The light flickered for a moment before turning off. When it did, the room flared with overhead fluorescents. I looked around, and the entire wall was lined with about a dozen similar doors. The only difference was that the one across from me was the only one with a red light.

People began to enter from all the doorways, men and women in business attire. They were speaking, but I couldn’t hear a word they were saying. They all looked so familiar, but I couldn’t quite put my finger on why.

“Help! Somebody open this door. I’m fucking stuck!” I yelled. Nobody answered, or even looked up.

Then I realized why all of the people looked familiar. They were all people who had interviewed me for the past 6 months. Entering through the door with the red light were three other people. A man in a suit and a mechanic, neither of whom I recognized, and a casually dressed, overweight man with a cigar in his mouth. It was the man from the newspaper stand. His demeanor made him looked more out-of-place than his attire did. He was shifting in his seat uncontrollably. He was constantly looking around. He didn’t seem as trusting of the suit as the others were.  

The suit was clearly running the meeting. He went around the room, asking questions to each person seated at the table. When he addressed them, they would look down at the floor, or at the ceiling, appearing to avoid eye contact with him. Then he got to newspaper man.

The suit started asking questions, and newspaper man looked directly at him, speaking with more confidence than any of the others. The suit then took a more direct approach and began asking questions more rapidly and with more edge.


Newspaper man wasn’t having any of it. He stood up and began shouting furiously at the man in the suit. The suit looked to be trying to calm him down, but almost half-heartedly. Newspaper man climbed onto the table and started charging towards him. The man in the suit began to yell, and pulled out a gun. The rest of the table members looked aghast, and tried to calm the newspaper man, but he wouldn’t stop. 

The man in the suit fired one shot, right through his head. He didn’t fall. or even bleed.

He just fucking evaporated. 

The rest of the table members were unanimously shocked, their mouths hanging wide open. One of the men began to cry. Nobody dared comfort him, though.
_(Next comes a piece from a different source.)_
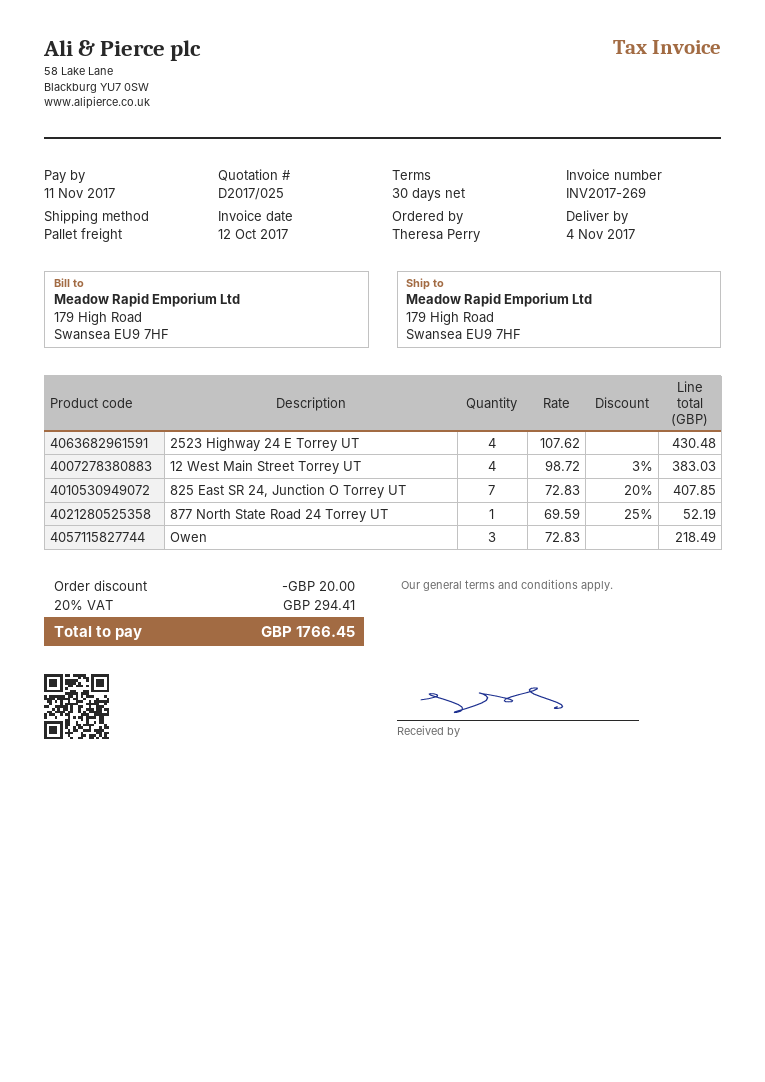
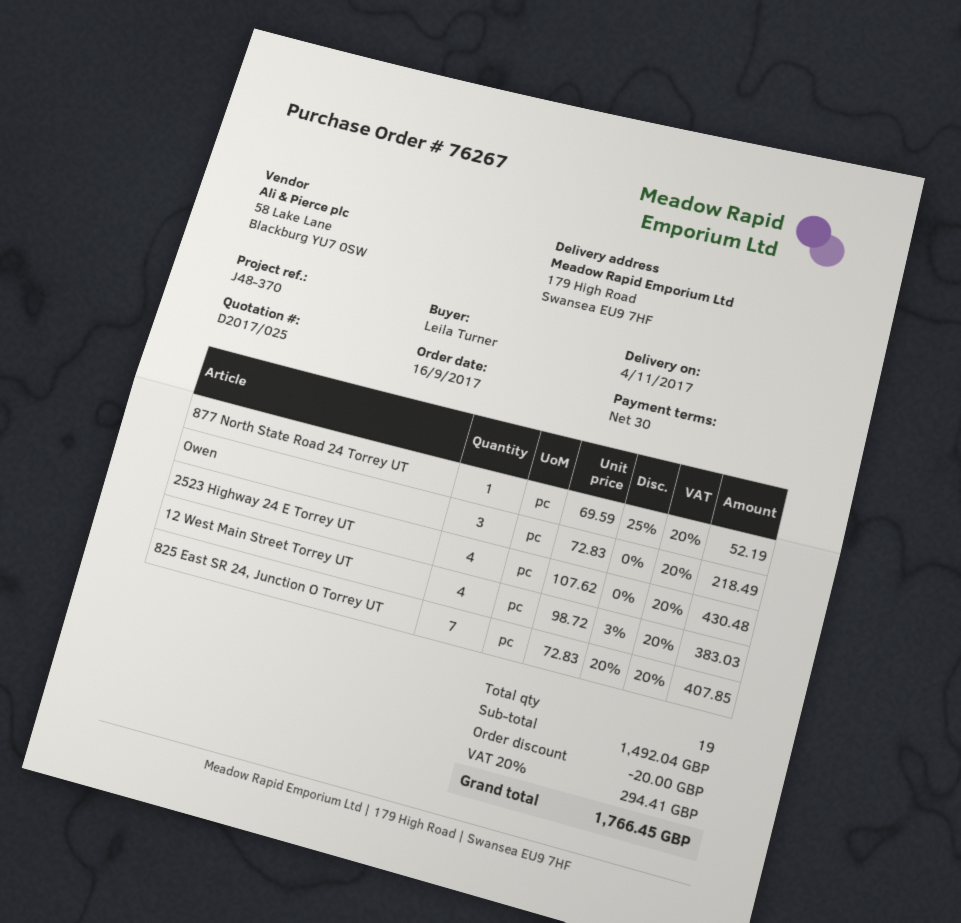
ordered by: Theresa Perry -> Leila Turner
The man in the suit yelled at him, pointing the gun in his direction. He shut up. He looked around at all of them and began speaking in a very firm, very direct way, still holding his gun toward the crier. The nodded their heads and looked down in fear.  

The man in the suit picked up his papers and exited through his own door.

I couldn’t feel my body at this point. I would be wondering what was going on, but my brain had lost the ability to ask questions for the time being. I didn't know who was dealing with anymore. 

I was so distressed that I didn’t notice the man in the mechanic coming to the door. I finally saw him coming as he felt the door knob, and I stumbled onto my back. I tried to get up, but he was already in the hallway.

“Don’t kill me. Please don’t kill me. I’ll go do my work I swear.” I said. Even in the moment, I was a little ashamed of my begging.

The man rolled his eyes.

“Take it easy. I’m not here to kill you.” He said.

“Aw Jesus man. You can’t scare a guy like that. Well who the hell are you? And what are you doing here?” 

“I’m the elevator repair man. Once you get your work done, I’ll get that thing fixed and bring you back to Denver. But you have to actually do it. You can’t bribe me, I’ll promise you that.” 

“Where are we now if we’re not in Denver?” I asked.

“Well there’s some stuff I can tell you and other things I can’t. This is one of the things I can’t tell you.”

“What can you tell me, then?” 

He looked around.

“Um. Nothing actually. Nobody ever asks anything else. I don’t know why I said that. Now go to work.”

I didn’t want to end the conversation, but it seemed I had no choice.